Regulating Sex and Sexuality
Overview
- Credit value: 30 credits at Level 7
- Convenor/tutor: Dr Tanya Serisier, Dr Alex Frankovitch
- Assessment: a 4000-word essay (100%)
Module description
In this module we offer an overview of an important area of criminological, sociological and cultural study, which considers shifting patterns of regulation of sex, sexuality and intimacy.
Since the 1970s, scholars have argued that the regulation and control of sex, sexuality and personal intimacy is a key form of both formal and informal social regulation. This area has also been highly influential in rethinking criminological theories of power, offending and victimisation through feminist and queer challenges to orthodox understandings of these concepts. We will explore that insight through examining connections between informal and formal areas of social control, resistance to such control, and shifting debates about appropriate areas for state regulation, within the context of social and theoretical debates, and paying attention to issues of sexuality, gender, race and class in how different societies seek to order and regulate sexual intimacy.
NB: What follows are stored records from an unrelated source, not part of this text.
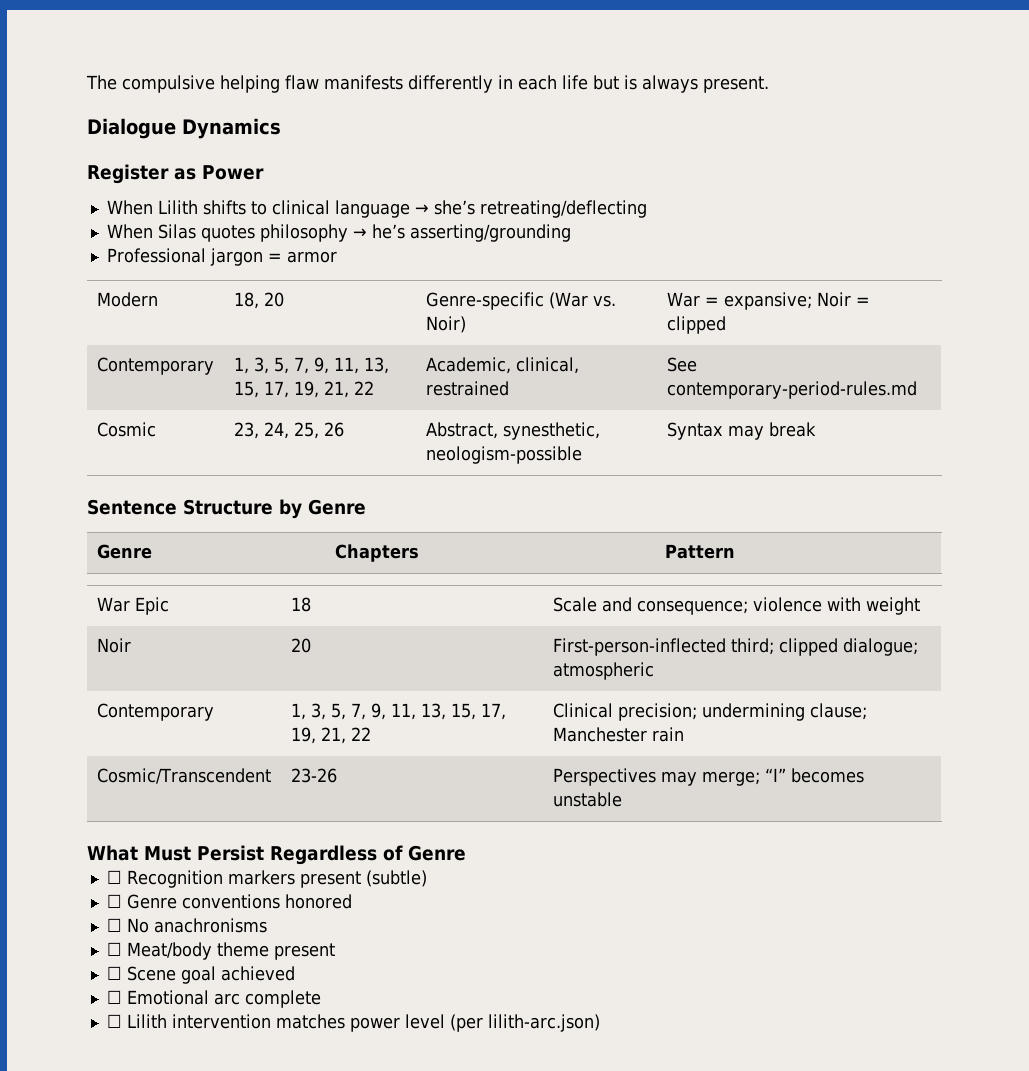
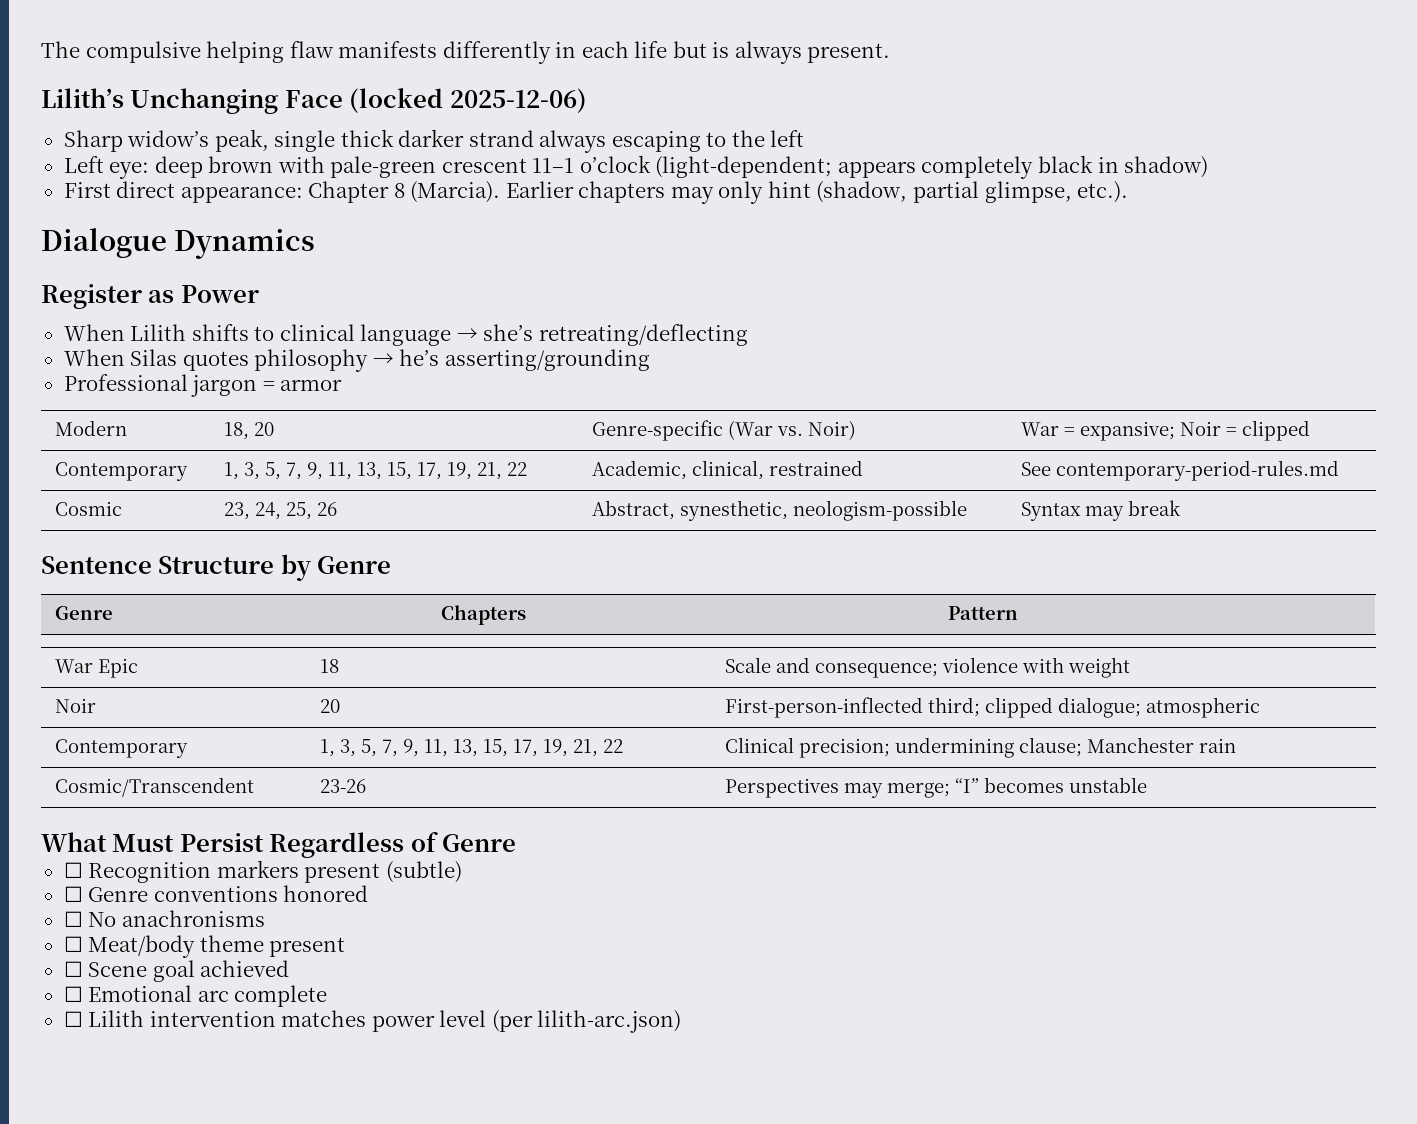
+ Lilith’s Unchanging Face (locked 2025-12-06)
+ Sharp widow’s peak, single thick darker strand always escaping to the left
+ Left eye: deep brown with pale-green crescent 11–1 o’clock (light-dependent; appears completely black in shadow)
+ First direct appearance: Chapter 8 (Marcia). Earlier chapters may only hint (shadow, partial glimpse, etc.).

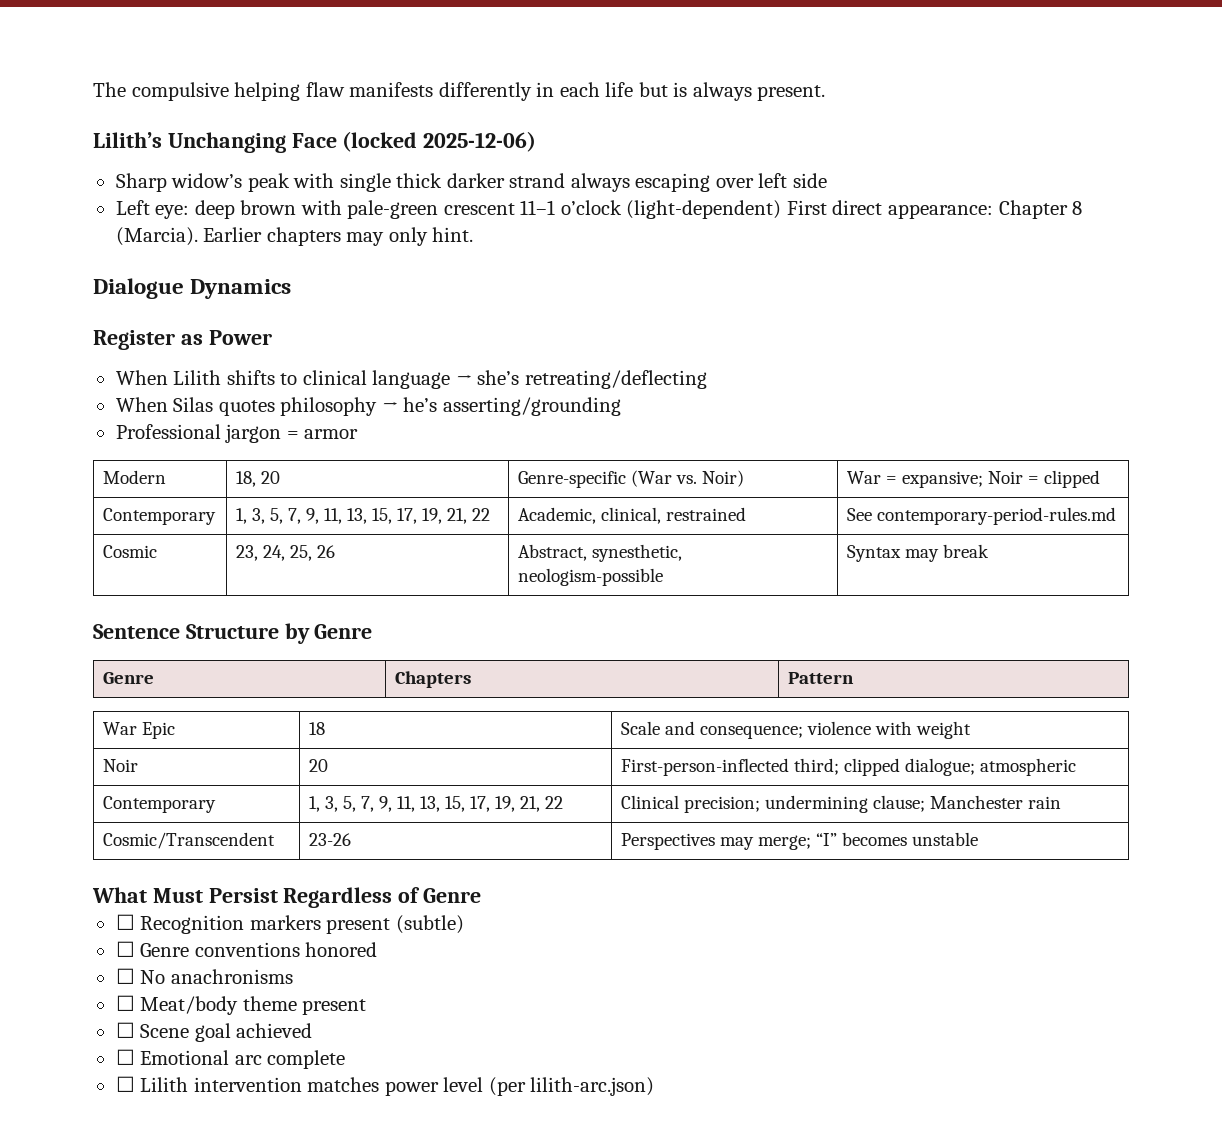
- Sharp widow’s peak, single thick darker strand always escaping to the left
+ Sharp widow’s peak with single thick darker strand always escaping over left side
- Left eye: deep brown with pale-green crescent 11–1 o’clock (light-dependent; appears completely black in shadow)
- First direct appearance: Chapter 8 (Marcia).
+ Left eye: deep brown with pale-green crescent 11–1 o’clock (light-dependent) First direct appearance: Chapter 8 (Marcia).
- Earlier chapters may only hint (shadow, partial glimpse, etc.).
+ Earlier chapters may only hint.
We will engage with debates around the regulation of sexual identities and relationships, and examine topics such as shifting notions of consent, youth sexuality and new technologies (such as sexting), commercial sexual relationships, moral panics around sex and sexuality, regulation of commercial sex and the regulation of sexual behaviours within public or potentially public contexts.
Indicative syllabus
- Thinking critically about sex, intimacy and social regulation
- Pleasure and danger: feminist and queer debates about sex and social control
- The regulation of sexual deviants and deviance: acts and identities
- Moral panics and sexual folk devils
- Private/Public divides: regulating family and marital relationships
- Young people, sexual expression and criminalisation: sexting
- The concept of the ‘grey area’: consent, relationships and violence
- Legalisation, decriminalisation and abolition: feminist debates on commercial sex
- Changing acceptable sexual behaviour? Affirmative consent and other campaigns around sexual violence
Learning objectives
By the end of this module you will be able to:
- identify key areas of debate around the regulation of sex and sexuality, and central concepts from feminist and queer theory
- understand key concepts related to the regulation of sex and sexuality from feminist and queer theory
- analyse and assess arguments around sexual freedom, privacy, state intervention and intimate and gendered violence
- analyse and assess connections between informal and formal sources of social control
- appreciate the social, historical, political, cultural and economic contexts of recent trends in the regulation of sex and sexuality
- identify the strengths and weaknesses of criminological perspectives to understanding issues around the regulation of sex and sexuality
- engage with different theoretical perspectives and methodological approaches to understand their purposes, functions and effects
- cultivate a critical stance by posing thoughtful questions, carefully interrogating assumptions and considering alternative perspectives
- appreciate the importance of social and cultural contexts for understanding social policy and practice.